• **Task goal**: Please return the data word for word and leave out any picture it contains.

Records excerpted from a collection:
* * * * *

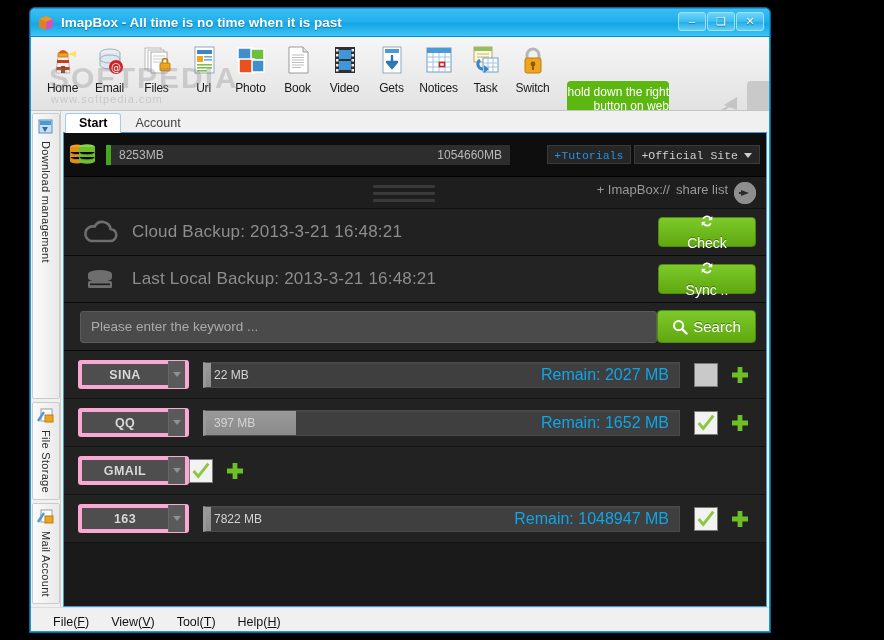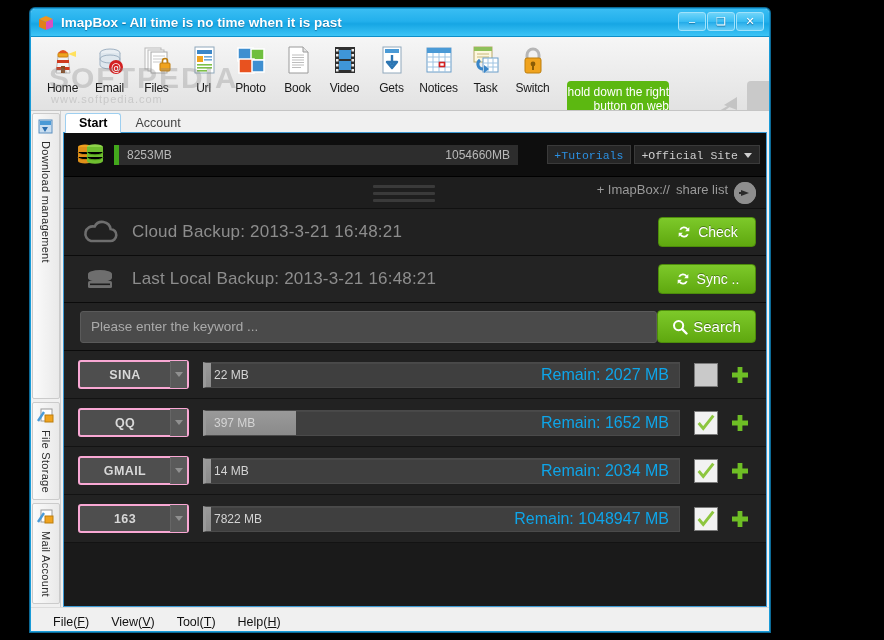"8253MB" #storagebar { padding: 0 6px 0 10px -> 0 6px 0 2px }
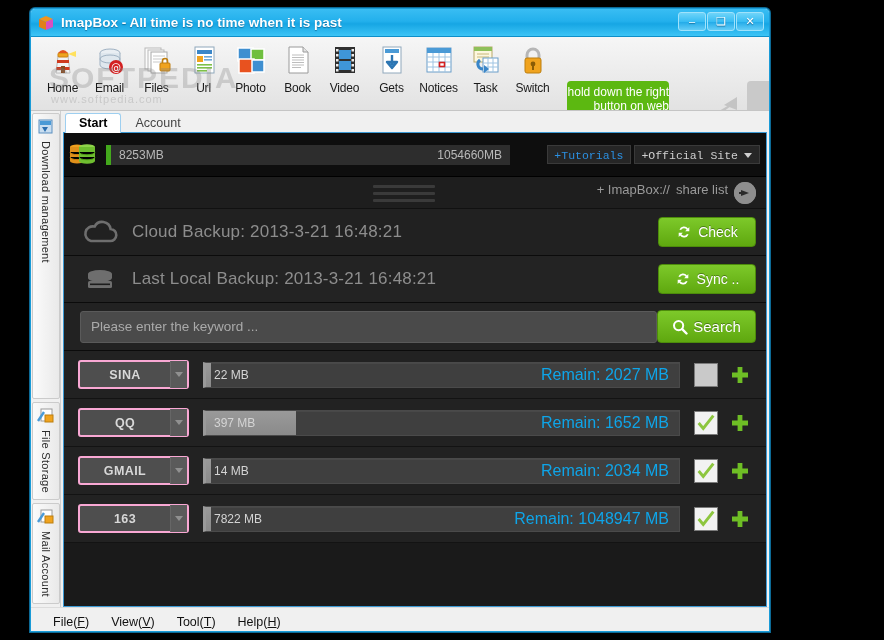"Check" .greenbtn { flex-direction: none -> column }
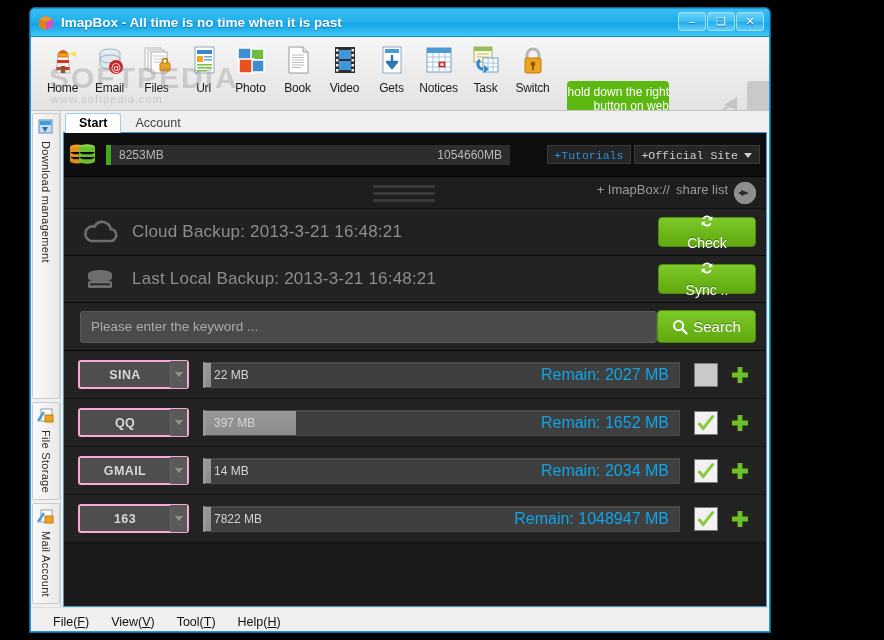"SINA" .combo { border: 2px solid #f9a8d4 -> 4px solid #f9a8d4 }
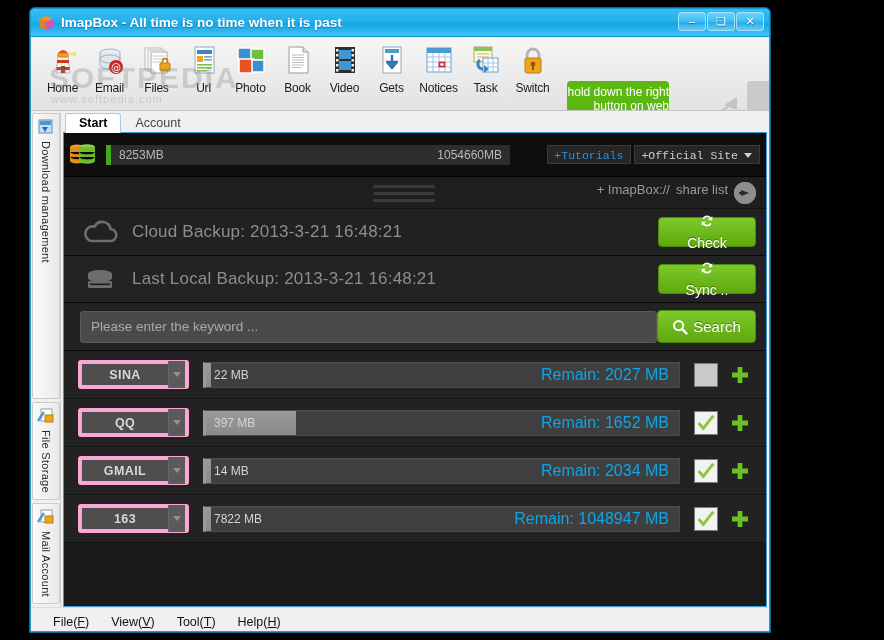"14 MB" div.meter { html: <div> <div></div> <span>14 MB</span> <span>Remain: 2034 MB</span> </div> -> none }
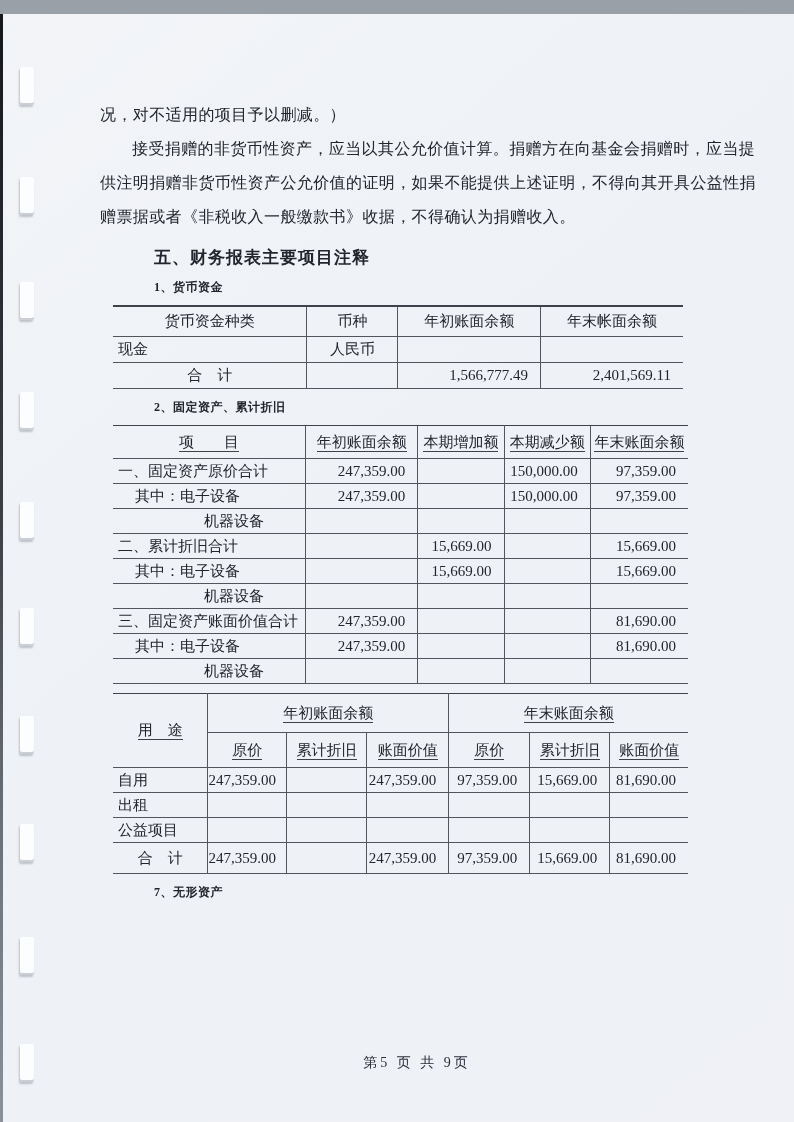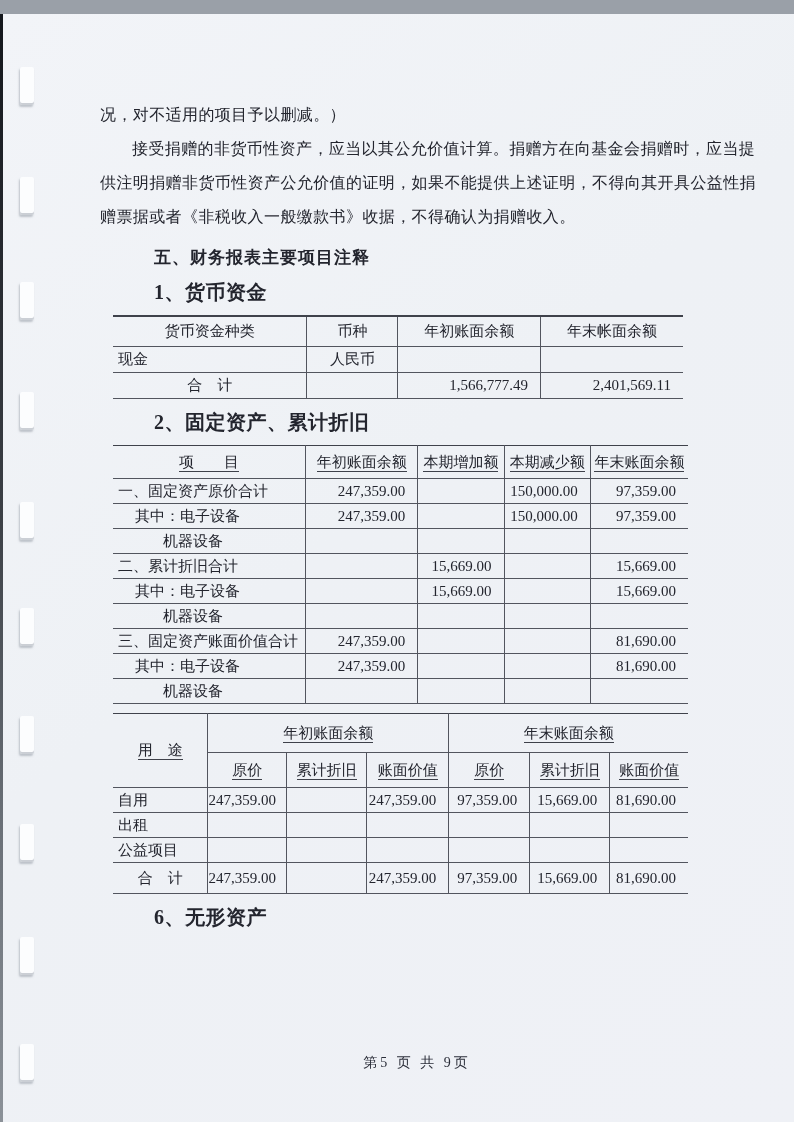"1、货币资金" .h-sub { font-size: 20px -> 12px }
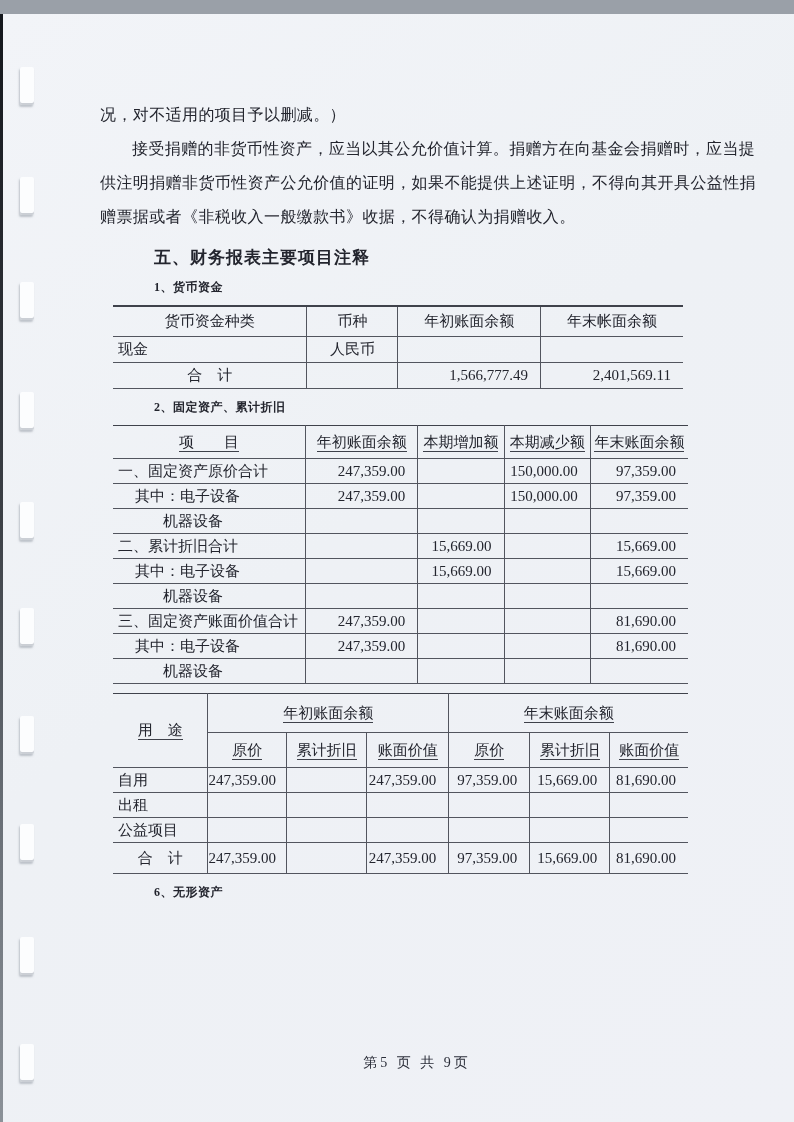"机器设备" .c-label.ind-2 { text-align: none -> center }
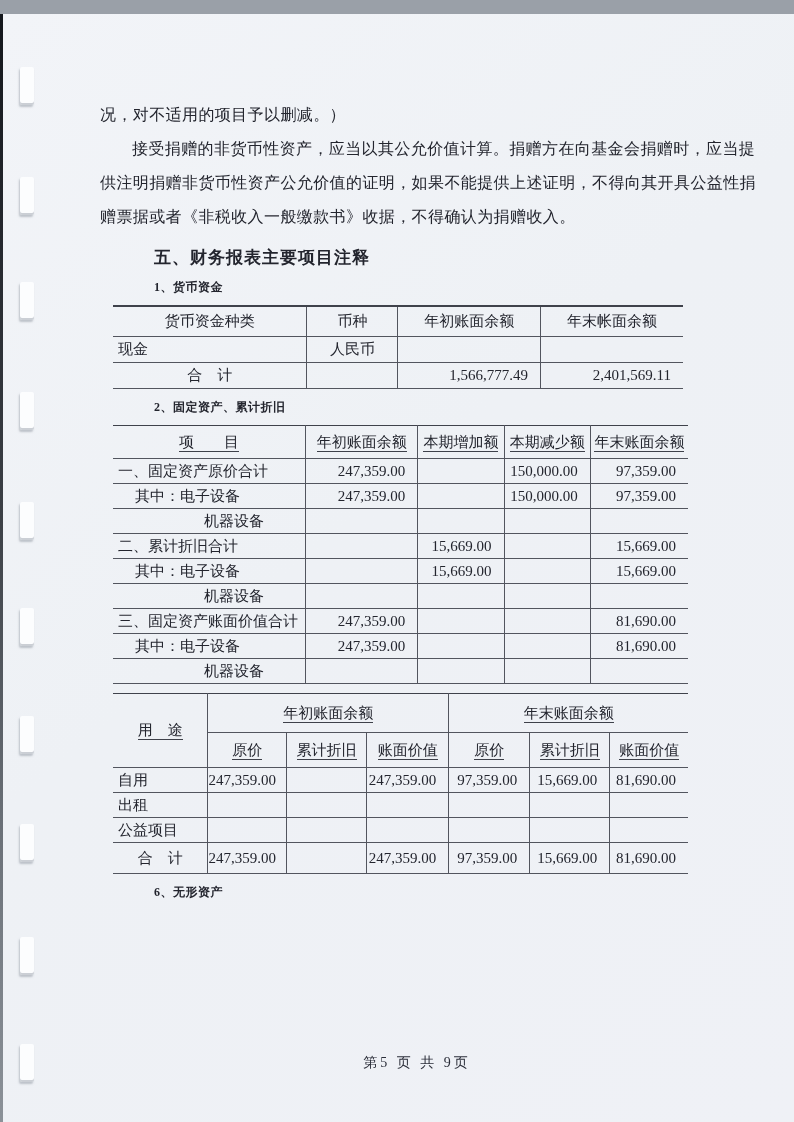"6、无形资产" div.h-sub { text: 6 -> 7 }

* * * * *

• **Solution to this task**:
"8253MB" #storagebar { padding: 0 6px 0 10px -> 0 6px 0 2px }
"Check" .greenbtn { flex-direction: none -> column }
"SINA" .combo { border: 2px solid #f9a8d4 -> 4px solid #f9a8d4 }
"14 MB" div.meter { html: <div> <div></div> <span>14 MB</span> <span>Remain: 2034 MB</span> </div> -> none }
"1、货币资金" .h-sub { font-size: 20px -> 12px }
"机器设备" .c-label.ind-2 { text-align: none -> center }
"6、无形资产" div.h-sub { text: 6 -> 7 }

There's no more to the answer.